[Web page edit records]

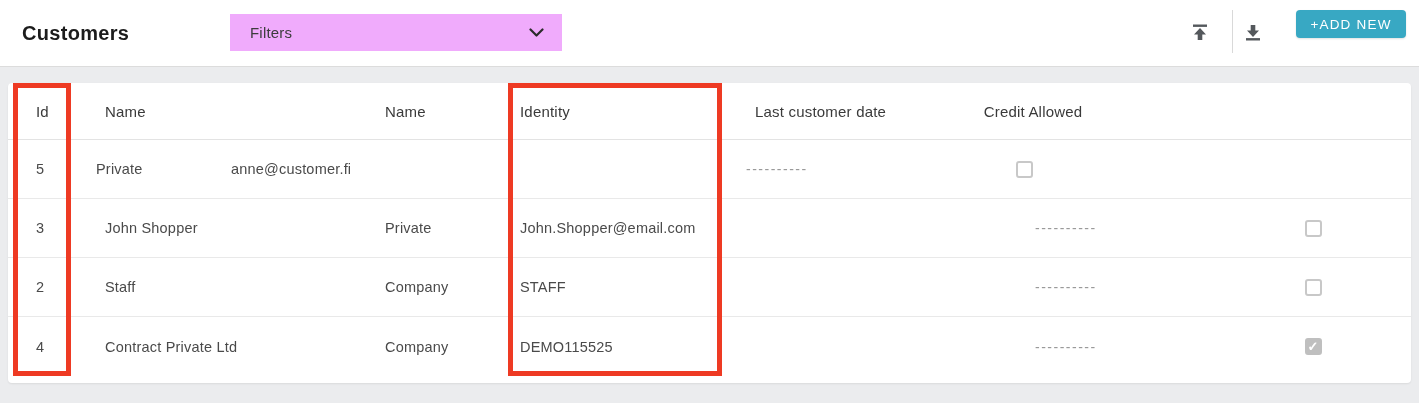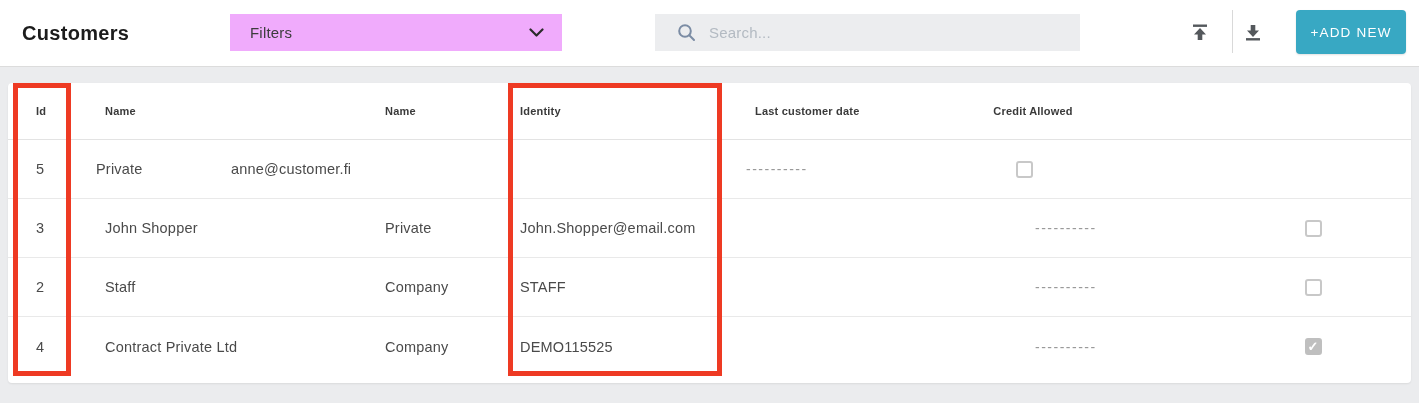--- a/index.html
+++ b/index.html
@@ -86,13 +86,6 @@
     </span>
   </div>
 
-  <div class="searchbox">
-    <svg width="19" height="19" viewBox="0 0 19 19">
-      <circle cx="8" cy="8" r="5.8" fill="none" stroke="#7b8ca4" stroke-width="2"></circle>
-      <line x1="12.3" y1="12.3" x2="17" y2="17" stroke="#7b8ca4" stroke-width="2" stroke-linecap="round"></line>
-    </svg>
-    <input type="text" value="" placeholder="Search..." style="">
-  </div>
 
   <button class="icon-btn btn-upload">
     <svg width="22" height="22" viewBox="0 0 22 22">

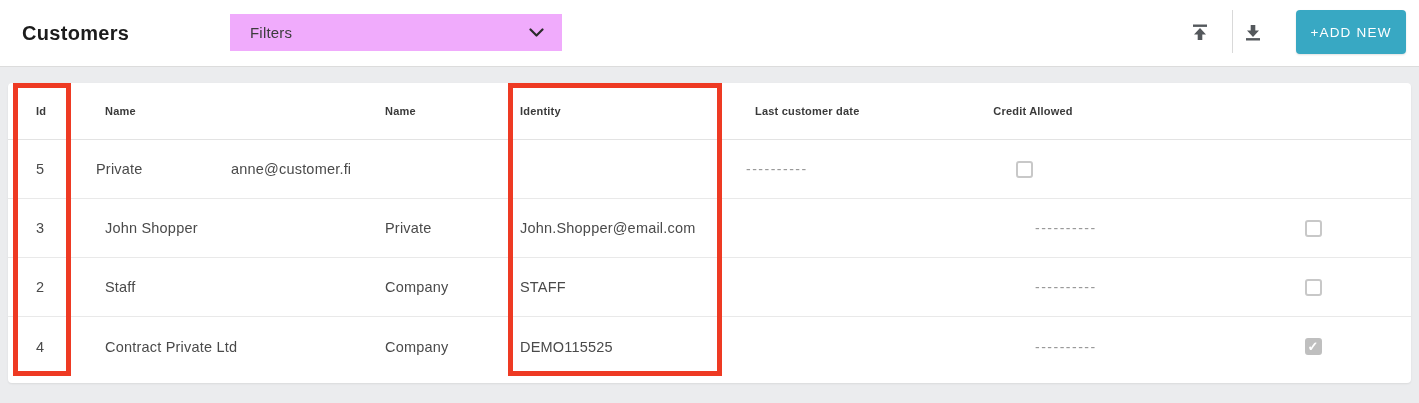--- a/index.html
+++ b/index.html
@@ -32,7 +32,7 @@
   .vdivider { position:absolute; left:1232px; top:10px; width:1px; height:43px;
     background:#d9d9d9; }
 
-  .add-new { position:absolute; left:1296px; top:10px; width:110px; height:44px;
+  .add-new { position:absolute; left:1296px; top:10px; width:110px; height:28px;
     background:#38a8c3; color:#ffffff; border:none; border-radius:4px; cursor:pointer;
     font-size:13.5px; letter-spacing:1.2px; font-family:"Liberation Sans", sans-serif;
     box-shadow:0 1px 2px rgba(0,0,0,.12); }

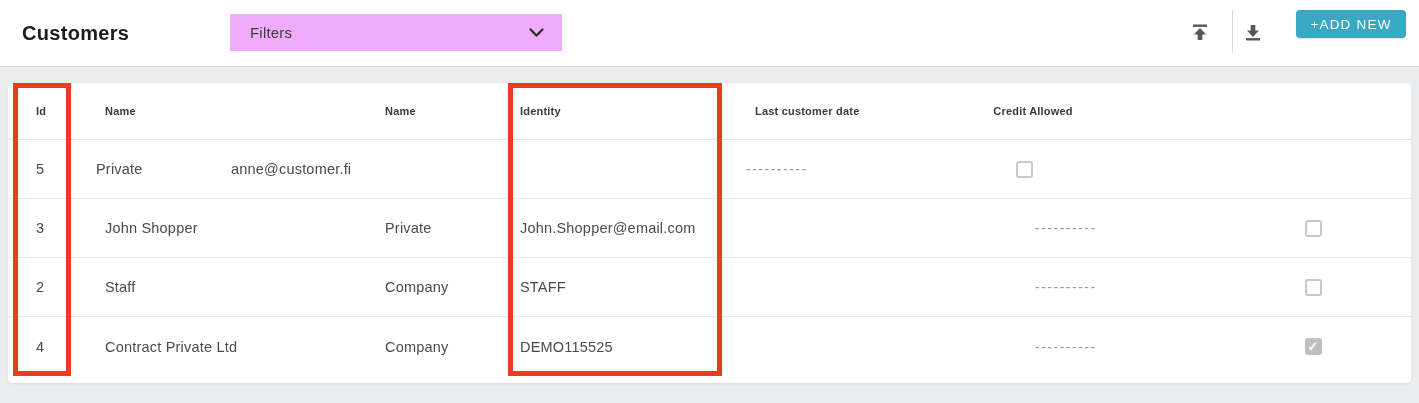--- a/index.html
+++ b/index.html
@@ -43,8 +43,8 @@
     box-shadow:0 1px 2px rgba(0,0,0,.08); padding-bottom:7px; }
 
   .trow { display:flex; align-items:center; }
-  .thead { height:57px; border-bottom:1px solid #e3e3e3; font-size:11px;
-    color:#3a3a3a; letter-spacing:.2px;font-weight:bold; }
+  .thead { height:57px; border-bottom:1px solid #e3e3e3; font-size:15px;
+    color:#3a3a3a; letter-spacing:.2px; }
   .tr { height:59px; border-bottom:1px solid #e9e9e9; font-size:14.5px;
     color:#4a4a4a; letter-spacing:.2px; }
   .tr:last-child { border-bottom:none; }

* EXERCISE INSTRUCTIONS: Write the records out exactly, dropping every image.

* SOLUTION FOR THIS EXERCISE:
--- a/index.html
+++ b/index.html
@@ -86,13 +86,6 @@
     </span>
   </div>
 
-  <div class="searchbox">
-    <svg width="19" height="19" viewBox="0 0 19 19">
-      <circle cx="8" cy="8" r="5.8" fill="none" stroke="#7b8ca4" stroke-width="2"></circle>
-      <line x1="12.3" y1="12.3" x2="17" y2="17" stroke="#7b8ca4" stroke-width="2" stroke-linecap="round"></line>
-    </svg>
-    <input type="text" value="" placeholder="Search..." style="">
-  </div>
 
   <button class="icon-btn btn-upload">
     <svg width="22" height="22" viewBox="0 0 22 22">

--- a/index.html
+++ b/index.html
@@ -32,7 +32,7 @@
   .vdivider { position:absolute; left:1232px; top:10px; width:1px; height:43px;
     background:#d9d9d9; }
 
-  .add-new { position:absolute; left:1296px; top:10px; width:110px; height:44px;
+  .add-new { position:absolute; left:1296px; top:10px; width:110px; height:28px;
     background:#38a8c3; color:#ffffff; border:none; border-radius:4px; cursor:pointer;
     font-size:13.5px; letter-spacing:1.2px; font-family:"Liberation Sans", sans-serif;
     box-shadow:0 1px 2px rgba(0,0,0,.12); }

--- a/index.html
+++ b/index.html
@@ -43,8 +43,8 @@
     box-shadow:0 1px 2px rgba(0,0,0,.08); padding-bottom:7px; }
 
   .trow { display:flex; align-items:center; }
-  .thead { height:57px; border-bottom:1px solid #e3e3e3; font-size:11px;
-    color:#3a3a3a; letter-spacing:.2px;font-weight:bold; }
+  .thead { height:57px; border-bottom:1px solid #e3e3e3; font-size:15px;
+    color:#3a3a3a; letter-spacing:.2px; }
   .tr { height:59px; border-bottom:1px solid #e9e9e9; font-size:14.5px;
     color:#4a4a4a; letter-spacing:.2px; }
   .tr:last-child { border-bottom:none; }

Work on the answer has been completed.